The Scroll and the Click

Writers were so far ahead of this…

So yesterday, we talked briefly about paragraphs and chapters. They can’t be defined very well outside their contexts; they’re tools that do the work of being paragraphish, or chapterish. So what is that work?

A paragraph is like a course in a chef’s tasting menu. It gives us a moment to pause and to think about what we’ve just encountered before the next dish comes to the table and reorients our experience. (Each sentence is its own fork-full of the dish… and if the dish or paragraph is well-crafted, each bite is its own small revelation about the components and interactions that make up that larger experience.)

A chapter is the evening at the table. A sequence of dishes, nicely timed and well-thought-together, that make up an experience that comes to full closure. For instance, here’s the traditional order of service at Downton Abbey.

We begin with hors d’ouvres and cocktails in the library. Perhaps the simple colonial Gin and Tonic, its brightness and herbal notes contrasting nicely with a roast beef and horseradish tart, or a tiny croque monseur. The drink in one hand and the canape between thumb and forefinger of the other, we please ourselves with our cleverness.

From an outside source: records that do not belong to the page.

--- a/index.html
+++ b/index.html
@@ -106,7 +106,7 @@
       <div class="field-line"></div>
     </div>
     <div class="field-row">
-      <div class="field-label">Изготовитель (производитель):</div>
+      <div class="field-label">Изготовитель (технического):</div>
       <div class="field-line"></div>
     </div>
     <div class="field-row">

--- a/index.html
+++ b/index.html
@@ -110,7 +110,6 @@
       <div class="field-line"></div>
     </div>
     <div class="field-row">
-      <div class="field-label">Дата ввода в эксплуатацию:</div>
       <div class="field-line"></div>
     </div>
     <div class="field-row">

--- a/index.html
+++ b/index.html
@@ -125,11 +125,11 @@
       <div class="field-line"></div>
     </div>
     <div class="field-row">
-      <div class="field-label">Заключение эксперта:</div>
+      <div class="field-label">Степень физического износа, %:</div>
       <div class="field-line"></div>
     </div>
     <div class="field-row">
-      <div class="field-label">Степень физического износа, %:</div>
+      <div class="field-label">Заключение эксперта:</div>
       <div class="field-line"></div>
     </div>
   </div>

We are called to the table, where a light broth soup will ease us from liquid toward solid pleasures. But we’ll remain light with our third course, a poached salmon with a light hollandaise to remind us that we are adjacent to the ocean and its related blessings of colonial exploitation.

The fourth course is a turn from sea to land, to the estate itself: roast grouse, perhaps, brought down that morning by your gamekeeper—or, if you’re feeling familial, brought down by your visiting nephew on the morning’s hunt. (Your sister’s son is a disappointment, but family concerns are kept quiet in broader company.) A small accompaniment of rice steamed with parsley and chives.

The fifth course is known as the removes. It is an episode of its own, in which the service staff clears scraps and sides in preparation for the second movement. In typographical terms, we might think of it as a section break, a moment of nothing that signifies quite a lot.

Ah, the attendants begin our seconds with the sorbet course, doing work akin to that of the earlier clear soup; a light, bright reframing of our attention. That little introductory phrase is followed by the largest and most elaborate of the courses, the roast platter. The rack of lamb, the sirloin roast glistening with duck fat… the big carnivorous mass surrounded by roast cauliflower and potatoes and carrots, each guest pointing to her or his preferences as the cart rolls by.

Good lord, that was a lot of food. Time for a bit of roughage to help digestion. A salad course, lightly dressed, a touch of pepper, thank you.

And a sweet. A small pudding or pot de creme, or a glorious scalloped tart, presented whole before being cut into tiny wedges. Sublime.

We remove to the library once again, to be met with a small platter of sliced camembert and pears and a bit of Champagne. After a few moments of collective chat, the gentlemen retreat to the smoking lounge for cigars and cognac and discussion of politics and empire, while the ladies withdraw to the parlor for tea (or perhaps a small tipple of some lovely aperitif, a new Kina Lillet just in from Harold’s visit to Nouvelle Aquitaine), a game of bridge. Perhaps we can persuade young Ella to sing one of her nice pieces that she’s learned for the coming social season.

Bring the cars around. Farewell to our visiting guests, and preparation for bed for those members of the family staying with us for tomorrow’s excursion to the Chelsea Flower Show.

Now, let’s think typographically about what just happened over dinner. Each paragraph, in doing the work of being paragraphish, was about the multiple components of an individual course. It was a fully contained service, with individual sentences and clauses revealing its different components. And it came to a brief close, during which we consolidated that experience before encountering the next.

And because you’re reading this on a computer, what physical action did you take? You used that opportunity to scroll slightly, centering the coming paragraph on the screen for ease of comprehension. You don’t scroll mid-paragraph, unless the paragraphs are long and ungainly. You scroll where the white space tells you to scroll.

The section breaks were the markers of the different acts of the play. The moments where we moved from one room to another, one way of thinking to another, one large subdivision of time to another. Just as a comma and period both do different kinds of the same work of momentary hesitation, the section break is simply an emphasized paragraph break, alerting you that some larger new experience is soon to arrive.

And now that we’ve reached the end—of the chapter, of the post, of the evening—you are permitted to take your leave. You will click rather than scroll, the episode retreating to memory. Tomorrow, or the next URL, will bring its own pleasures.

Lovely to see you. We look forward to your return. Be well.